● **TASK GOAL**:
With "html" as the search word, show every line of the material that has it.

● **AVAILABLE RECORDS**:
....

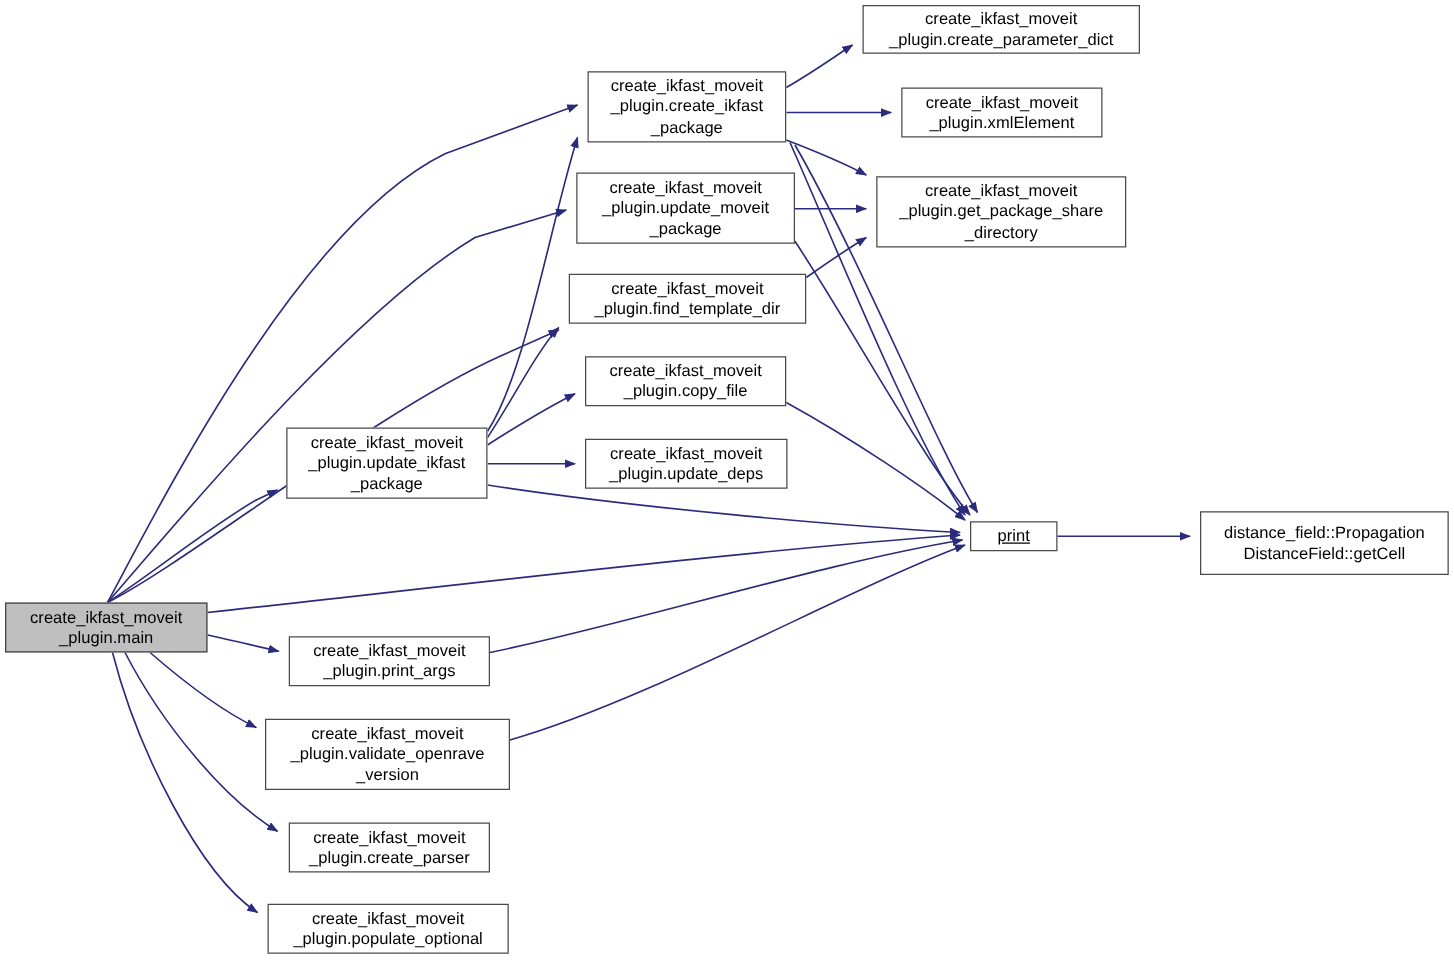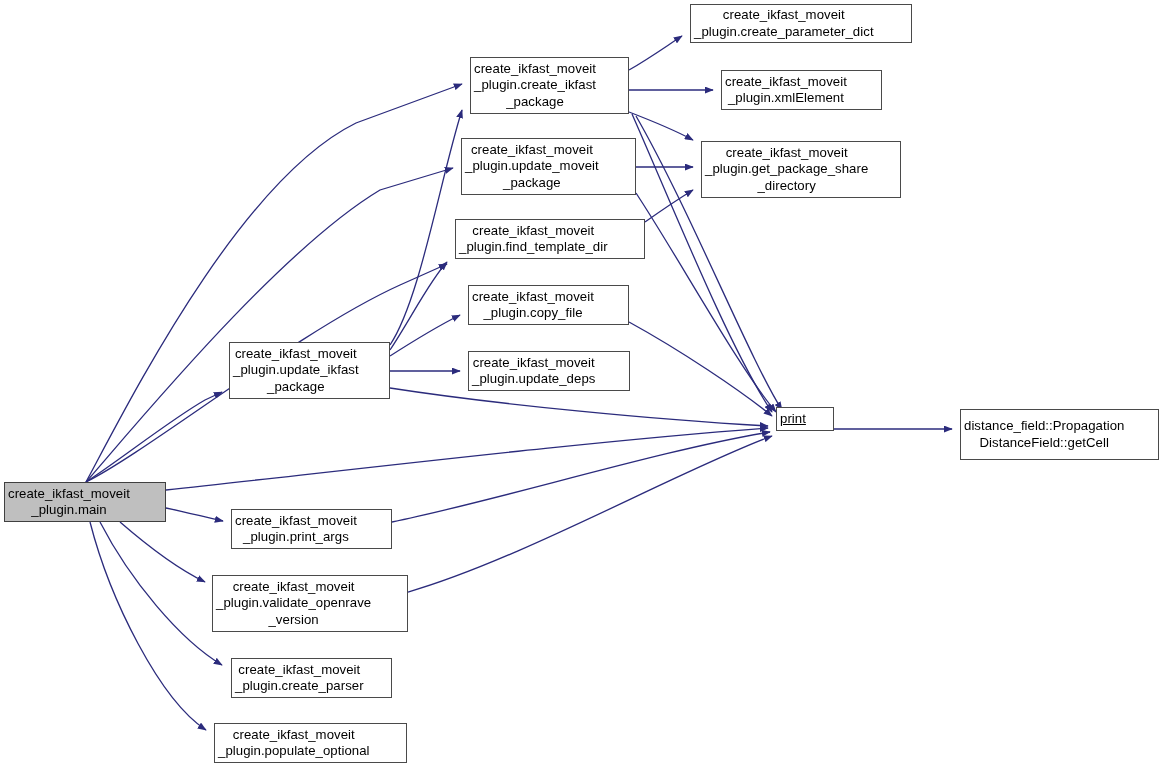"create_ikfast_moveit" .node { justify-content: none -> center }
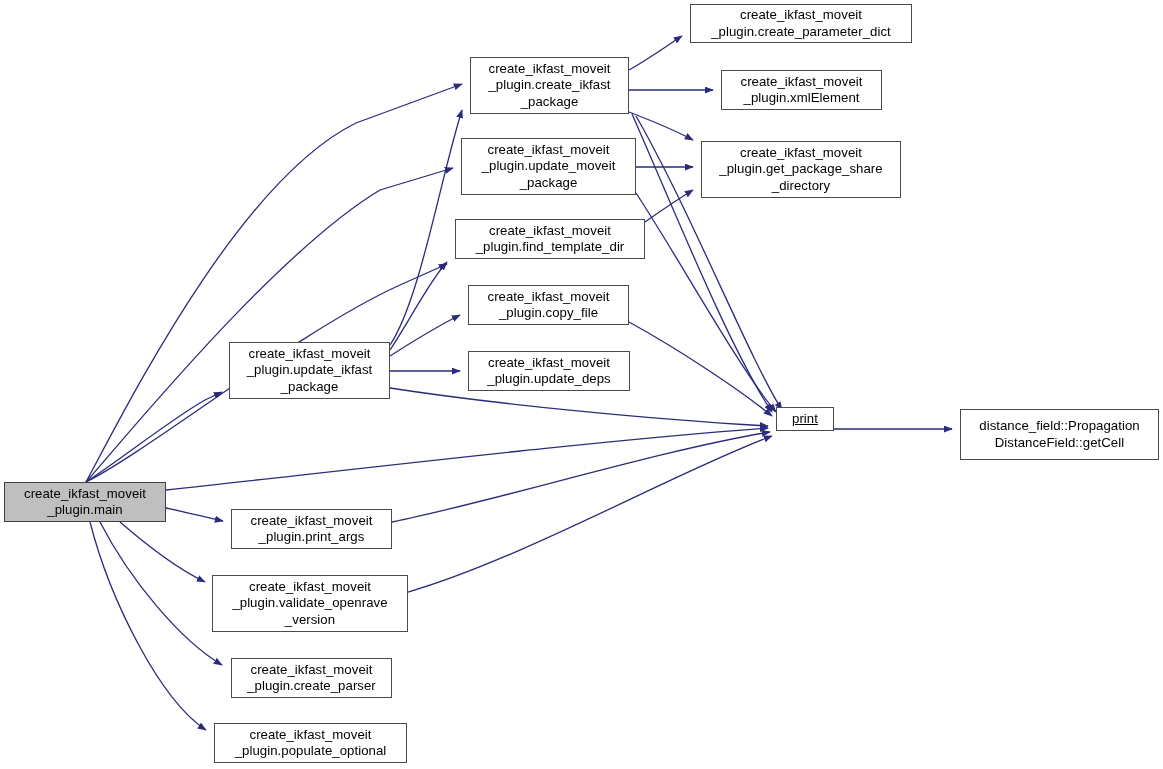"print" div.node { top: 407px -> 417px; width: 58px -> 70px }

....

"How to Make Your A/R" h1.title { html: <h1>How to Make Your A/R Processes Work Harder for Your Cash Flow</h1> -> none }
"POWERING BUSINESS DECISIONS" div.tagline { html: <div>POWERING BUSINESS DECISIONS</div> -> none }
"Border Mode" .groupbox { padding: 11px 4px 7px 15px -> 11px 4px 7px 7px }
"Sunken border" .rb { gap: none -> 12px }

....

● **ANSWER**:
"How to Make Your A/R" h1.title { html: <h1>How to Make Your A/R Processes Work Harder for Your Cash Flow</h1> -> none }
"POWERING BUSINESS DECISIONS" div.tagline { html: <div>POWERING BUSINESS DECISIONS</div> -> none }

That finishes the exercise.